# Checklist For Maintenance/winterizing/before Trip/after Trip



## TimU (Aug 26, 2014)

Something I've thought of is to have a series of checklists for various things regarding setup/tear-down, annual maintenance, before every trip checks, winterizing, etc., etc., etc.

Just wondering if someone has already created a series of these lists already. Haven't seen them on/in the forums (not saying they may not be there - just haven't seen them).

If so - would save me some time, and probably remind me of several things that need to be done that I didn't think about. Then I can get several made up into a book, and just have them in the trailer (or laminate some cards for the every trip stuff, and use a grease pencil).

Oh - also specs (torque settings, liquid measurements, etc.) would be helpful with any info. (i.e. "Put 2 gal anti-freeze per 20gal water system", "Torque to 70 ft. lbs", blah-de-blah-de-blah).

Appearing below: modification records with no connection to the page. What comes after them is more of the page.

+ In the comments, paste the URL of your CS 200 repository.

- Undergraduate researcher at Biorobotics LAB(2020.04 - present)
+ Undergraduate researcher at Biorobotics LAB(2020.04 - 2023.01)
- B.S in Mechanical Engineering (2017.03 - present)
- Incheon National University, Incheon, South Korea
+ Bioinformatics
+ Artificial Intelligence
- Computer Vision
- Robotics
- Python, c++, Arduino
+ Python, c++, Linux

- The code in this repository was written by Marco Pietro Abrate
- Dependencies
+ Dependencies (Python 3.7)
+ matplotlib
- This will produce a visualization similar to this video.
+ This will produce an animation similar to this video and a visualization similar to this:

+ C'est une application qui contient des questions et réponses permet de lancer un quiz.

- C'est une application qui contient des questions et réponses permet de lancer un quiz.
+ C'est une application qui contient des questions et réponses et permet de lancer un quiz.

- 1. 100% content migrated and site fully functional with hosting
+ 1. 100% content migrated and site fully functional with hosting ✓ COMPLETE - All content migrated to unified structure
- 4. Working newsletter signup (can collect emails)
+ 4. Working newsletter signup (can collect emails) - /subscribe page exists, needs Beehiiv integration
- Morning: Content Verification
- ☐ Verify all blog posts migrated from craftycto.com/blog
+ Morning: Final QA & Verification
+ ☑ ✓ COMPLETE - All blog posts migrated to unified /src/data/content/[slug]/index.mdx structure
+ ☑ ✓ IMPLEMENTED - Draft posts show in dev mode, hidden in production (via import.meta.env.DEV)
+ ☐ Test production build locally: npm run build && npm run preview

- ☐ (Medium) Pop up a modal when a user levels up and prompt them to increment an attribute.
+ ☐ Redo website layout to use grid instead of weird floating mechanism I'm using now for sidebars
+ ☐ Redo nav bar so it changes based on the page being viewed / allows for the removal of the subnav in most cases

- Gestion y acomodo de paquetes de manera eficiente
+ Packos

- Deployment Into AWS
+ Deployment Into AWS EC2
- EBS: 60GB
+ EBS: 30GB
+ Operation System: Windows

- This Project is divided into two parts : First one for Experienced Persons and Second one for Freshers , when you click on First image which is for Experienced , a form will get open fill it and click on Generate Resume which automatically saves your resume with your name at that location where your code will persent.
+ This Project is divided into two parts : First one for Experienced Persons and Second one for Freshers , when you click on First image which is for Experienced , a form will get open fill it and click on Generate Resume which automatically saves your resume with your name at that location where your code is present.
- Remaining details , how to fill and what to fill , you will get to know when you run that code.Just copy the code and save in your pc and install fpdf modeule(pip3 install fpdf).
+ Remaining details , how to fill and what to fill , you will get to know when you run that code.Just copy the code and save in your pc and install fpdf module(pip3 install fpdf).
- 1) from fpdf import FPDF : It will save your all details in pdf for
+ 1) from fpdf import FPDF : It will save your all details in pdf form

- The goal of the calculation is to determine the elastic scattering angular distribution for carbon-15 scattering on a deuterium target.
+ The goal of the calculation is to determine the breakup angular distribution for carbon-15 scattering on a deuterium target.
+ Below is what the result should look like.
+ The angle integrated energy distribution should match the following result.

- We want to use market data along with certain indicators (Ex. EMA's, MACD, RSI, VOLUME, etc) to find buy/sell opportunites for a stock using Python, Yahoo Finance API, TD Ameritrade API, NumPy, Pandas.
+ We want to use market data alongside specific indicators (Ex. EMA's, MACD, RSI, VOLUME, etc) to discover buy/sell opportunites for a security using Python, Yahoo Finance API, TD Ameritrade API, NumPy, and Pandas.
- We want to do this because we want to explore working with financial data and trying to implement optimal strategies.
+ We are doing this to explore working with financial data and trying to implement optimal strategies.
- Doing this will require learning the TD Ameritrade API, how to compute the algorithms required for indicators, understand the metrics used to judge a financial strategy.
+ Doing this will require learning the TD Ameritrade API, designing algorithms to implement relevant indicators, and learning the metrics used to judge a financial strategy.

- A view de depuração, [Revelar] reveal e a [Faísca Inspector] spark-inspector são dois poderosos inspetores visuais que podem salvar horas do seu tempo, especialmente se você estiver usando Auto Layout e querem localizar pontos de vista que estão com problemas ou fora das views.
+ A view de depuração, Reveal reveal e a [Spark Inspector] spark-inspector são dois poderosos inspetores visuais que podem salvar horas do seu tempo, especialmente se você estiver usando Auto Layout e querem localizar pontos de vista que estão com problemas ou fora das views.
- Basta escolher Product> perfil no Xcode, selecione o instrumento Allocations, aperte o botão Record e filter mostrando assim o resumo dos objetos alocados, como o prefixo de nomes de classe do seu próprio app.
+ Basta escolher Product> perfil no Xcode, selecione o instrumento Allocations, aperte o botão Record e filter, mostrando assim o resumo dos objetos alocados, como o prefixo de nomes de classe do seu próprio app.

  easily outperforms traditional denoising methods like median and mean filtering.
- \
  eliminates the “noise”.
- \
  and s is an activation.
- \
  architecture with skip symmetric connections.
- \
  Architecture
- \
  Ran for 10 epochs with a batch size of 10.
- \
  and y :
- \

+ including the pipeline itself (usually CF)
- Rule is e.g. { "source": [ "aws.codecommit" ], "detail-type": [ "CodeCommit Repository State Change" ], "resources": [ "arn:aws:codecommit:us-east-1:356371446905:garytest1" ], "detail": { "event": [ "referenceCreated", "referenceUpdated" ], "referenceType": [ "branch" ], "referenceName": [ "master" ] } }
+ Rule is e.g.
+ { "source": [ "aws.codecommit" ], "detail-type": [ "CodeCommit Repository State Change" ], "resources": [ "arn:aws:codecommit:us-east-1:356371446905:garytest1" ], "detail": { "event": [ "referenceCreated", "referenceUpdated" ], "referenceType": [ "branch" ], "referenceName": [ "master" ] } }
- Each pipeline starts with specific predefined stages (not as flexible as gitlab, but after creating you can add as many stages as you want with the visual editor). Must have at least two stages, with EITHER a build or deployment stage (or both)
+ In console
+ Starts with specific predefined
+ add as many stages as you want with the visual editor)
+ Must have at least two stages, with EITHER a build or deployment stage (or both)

So - if these checklists DON'T exist, I'll try to get some - but the real thing I need is the specifications for how much, how tight, etc. Things like "torque to specifications" are NOT helpful if you don't already have the specs, and so far as I know - these RVs are a lot like AMC vehicles - Heinz 57 bastardizations of various parts from a variety of manufacturers. So getting specs is tough.

Thanks!


----------



## CamperAndy (Aug 26, 2004)

TimU said:


> Heinz 57 bastardizations of various parts from a variety of manufacturers. So getting specs is tough.
> 
> Thanks!


Yes and no. They are a mix but all of the individual manufacturers do seem to put out decent manuals. Keystone well, not so much.

Your idea sounds like a good one so how about start a thread with a single requirement, say pre departure checklist and see what you get. Compile the info and then make a new one for each event you want to cover. Once you get them we can pin them to the forum that they most apply to.


----------